§ **The task**
Beginning with the line that contains "font-size: 14px ->", retype the entries below exactly, ending with the line that contains "html: <div>b) 45,1612%". Leave out any pictures.

==== Data provided ====

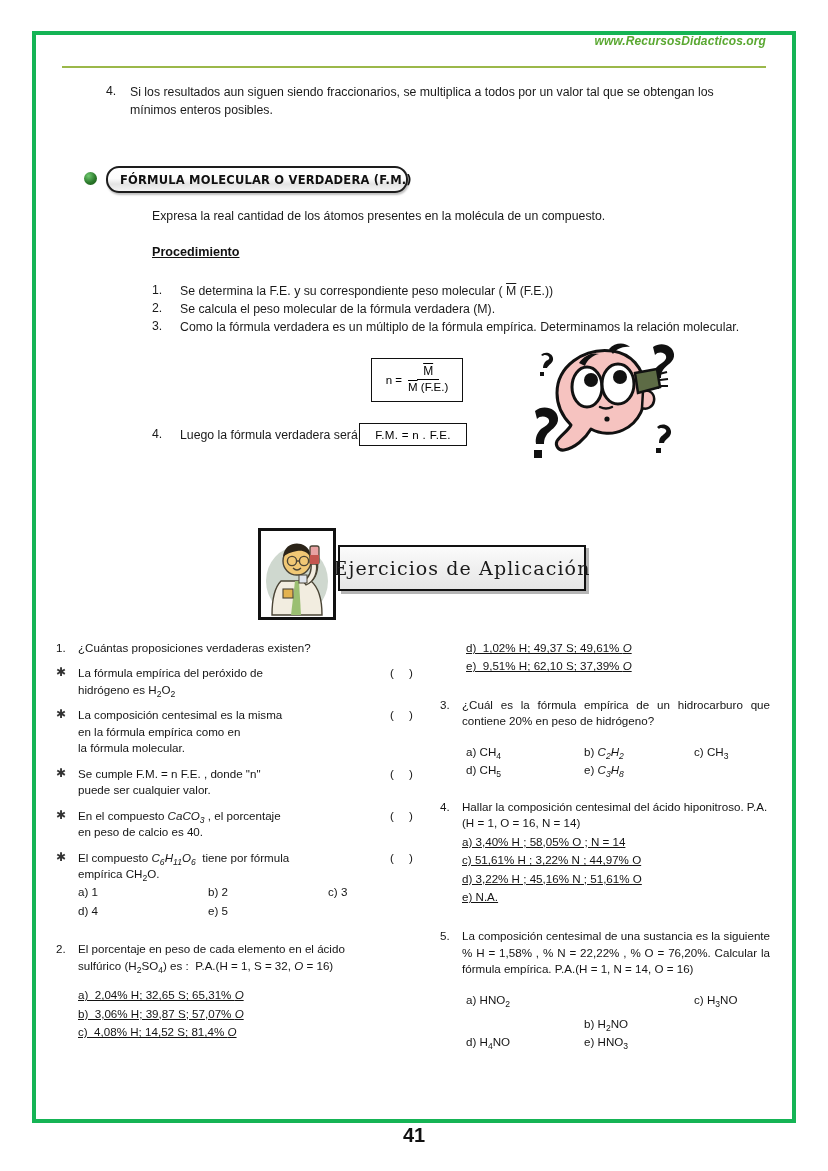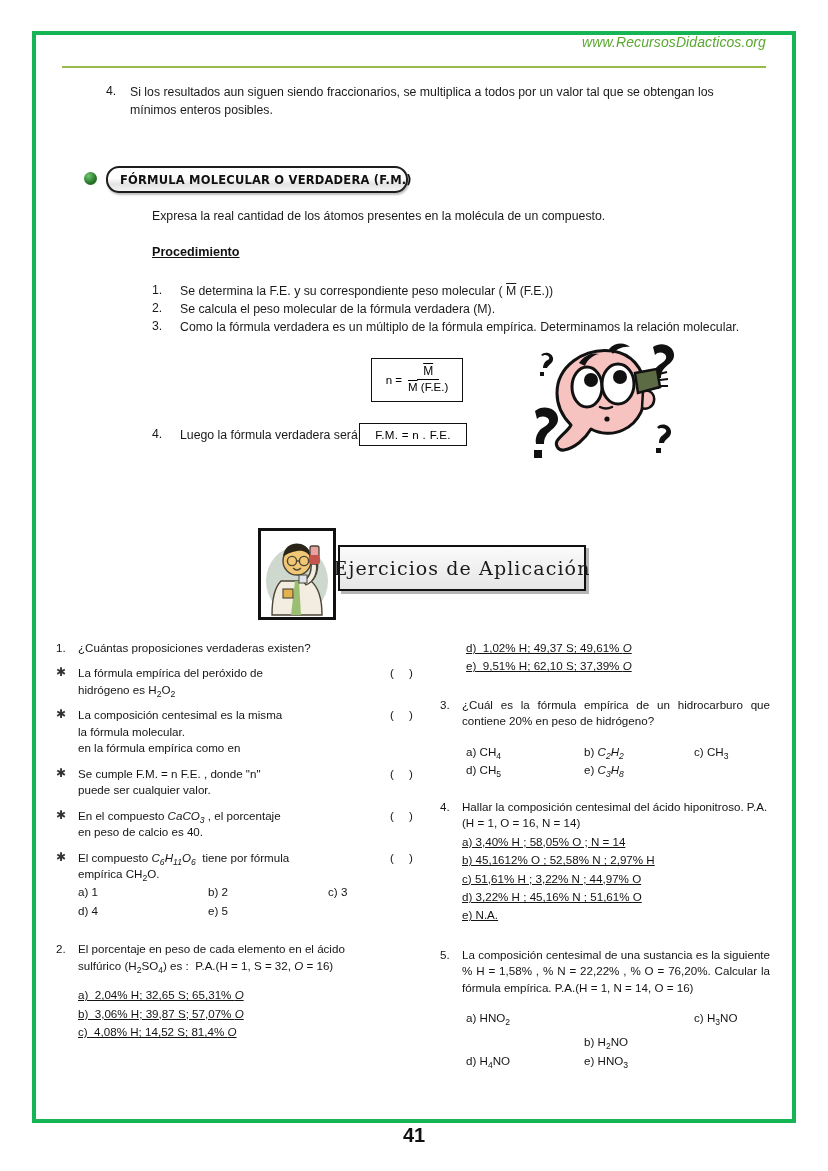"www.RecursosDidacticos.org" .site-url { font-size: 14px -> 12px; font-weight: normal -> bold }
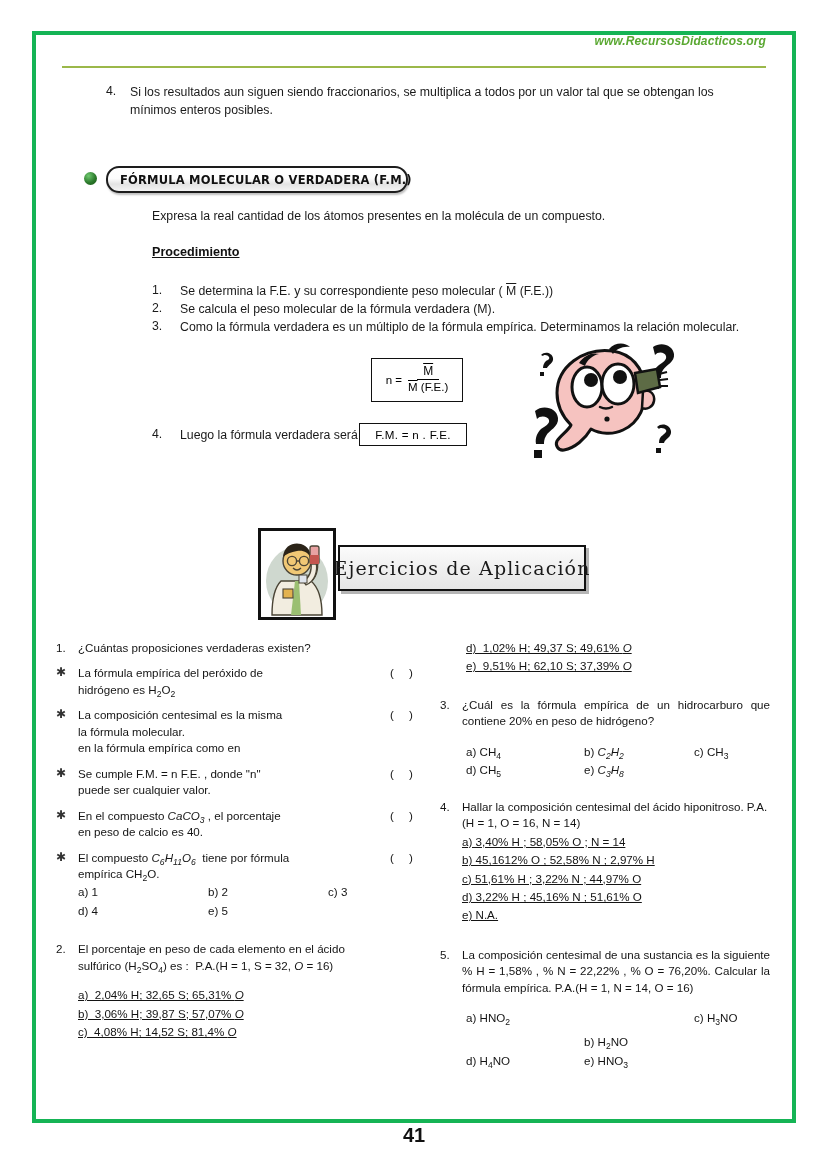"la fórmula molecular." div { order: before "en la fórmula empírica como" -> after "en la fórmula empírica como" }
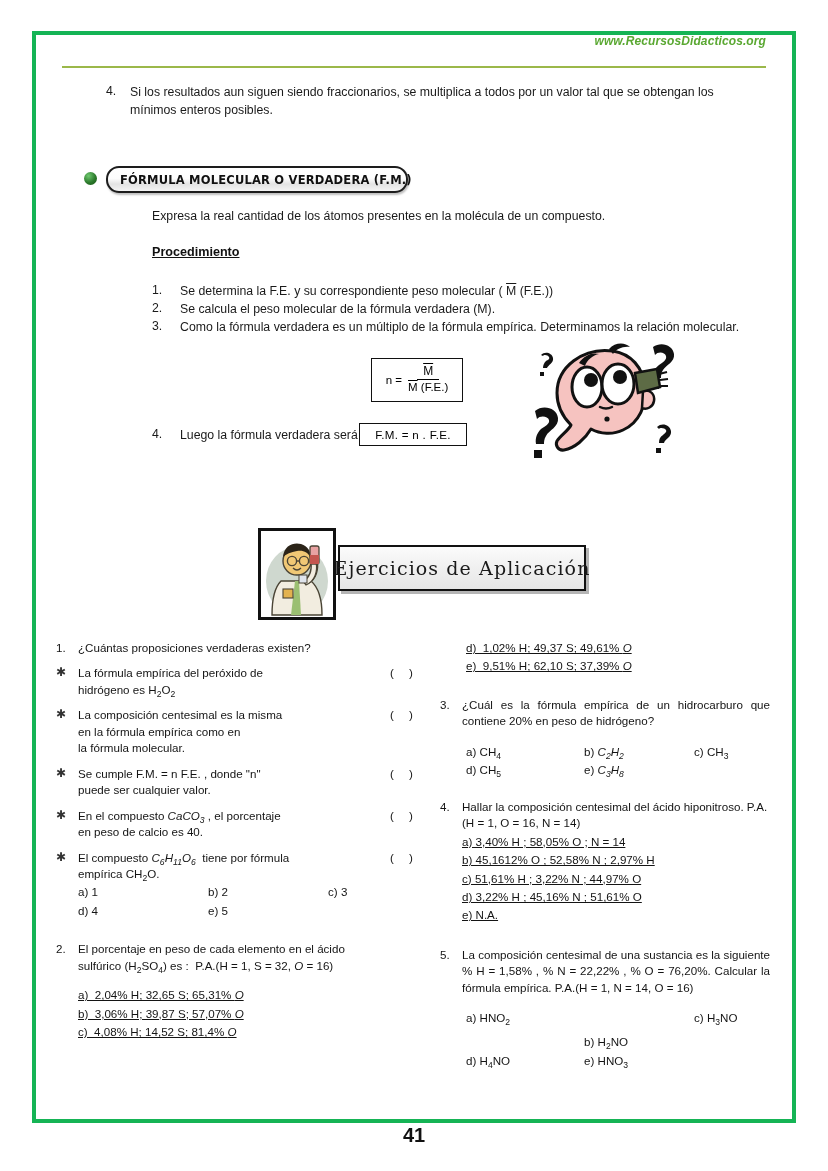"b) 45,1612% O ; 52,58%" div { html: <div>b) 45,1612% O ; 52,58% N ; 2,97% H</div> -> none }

====
==== Data provided ====

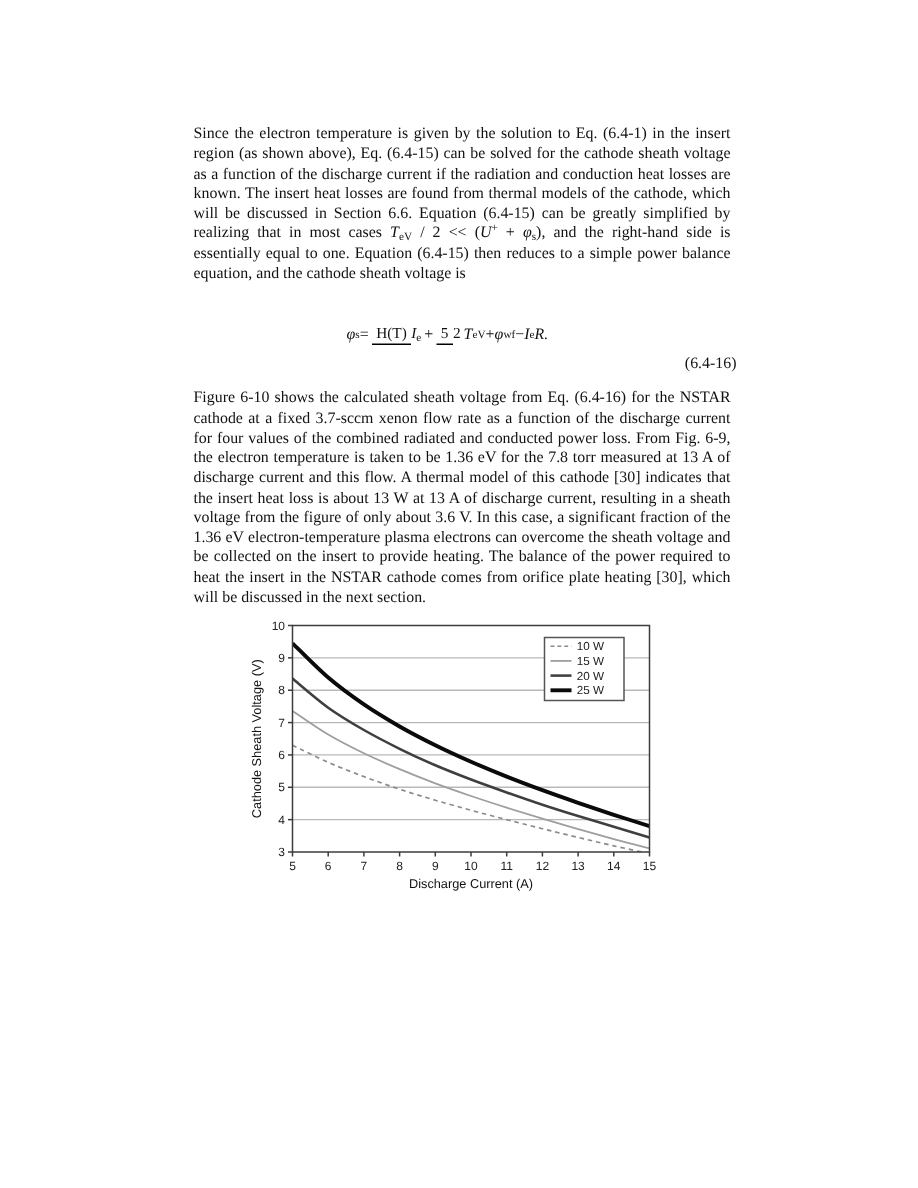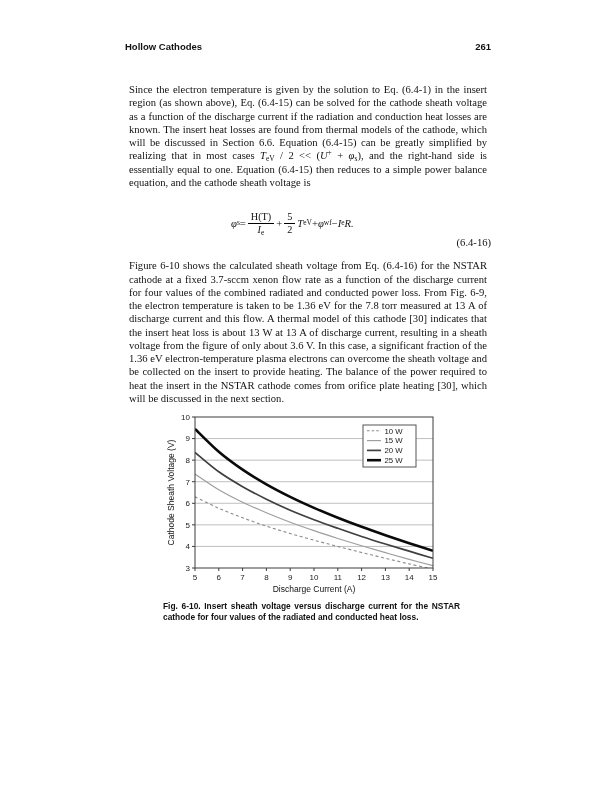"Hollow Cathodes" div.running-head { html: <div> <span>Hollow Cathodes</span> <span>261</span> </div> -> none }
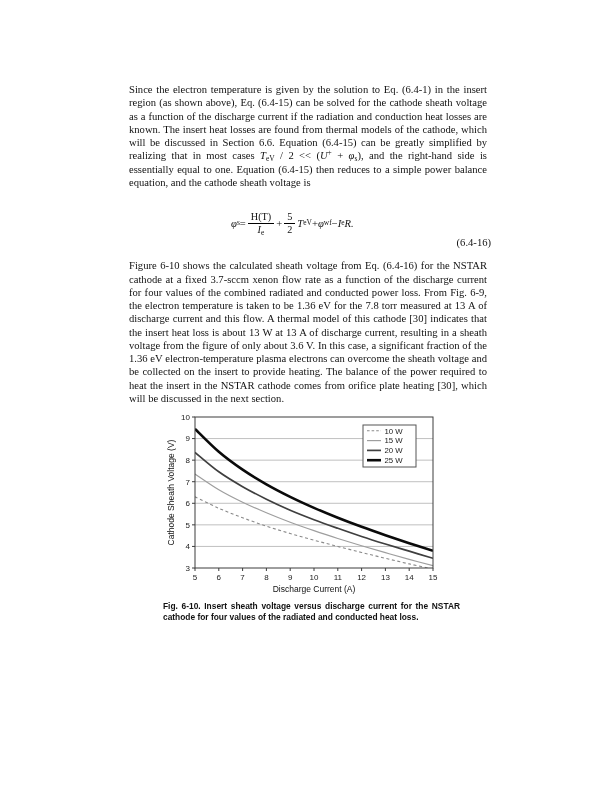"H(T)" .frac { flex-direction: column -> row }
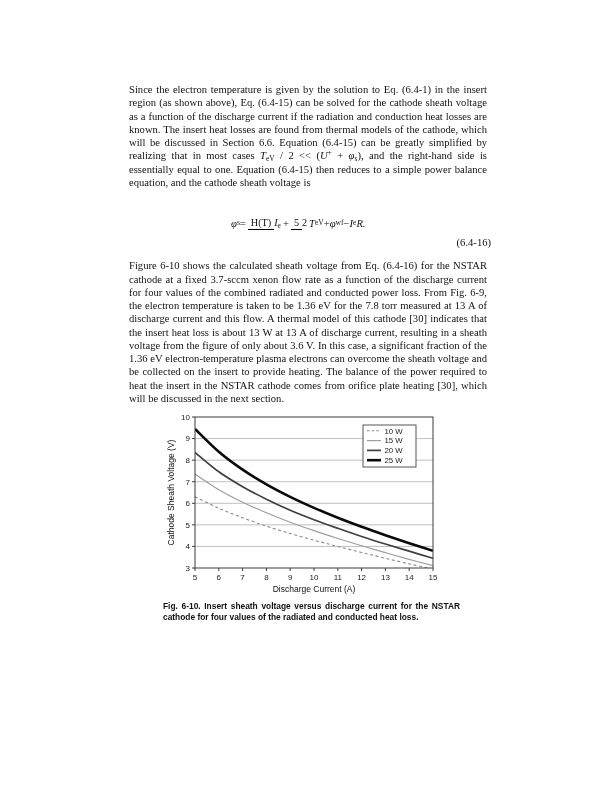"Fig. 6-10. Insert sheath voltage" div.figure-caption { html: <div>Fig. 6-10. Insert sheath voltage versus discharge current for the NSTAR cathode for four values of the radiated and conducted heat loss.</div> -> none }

====

§ **Written response**
"www.RecursosDidacticos.org" .site-url { font-size: 14px -> 12px; font-weight: normal -> bold }
"la fórmula molecular." div { order: before "en la fórmula empírica como" -> after "en la fórmula empírica como" }
"b) 45,1612% O ; 52,58%" div { html: <div>b) 45,1612% O ; 52,58% N ; 2,97% H</div> -> none }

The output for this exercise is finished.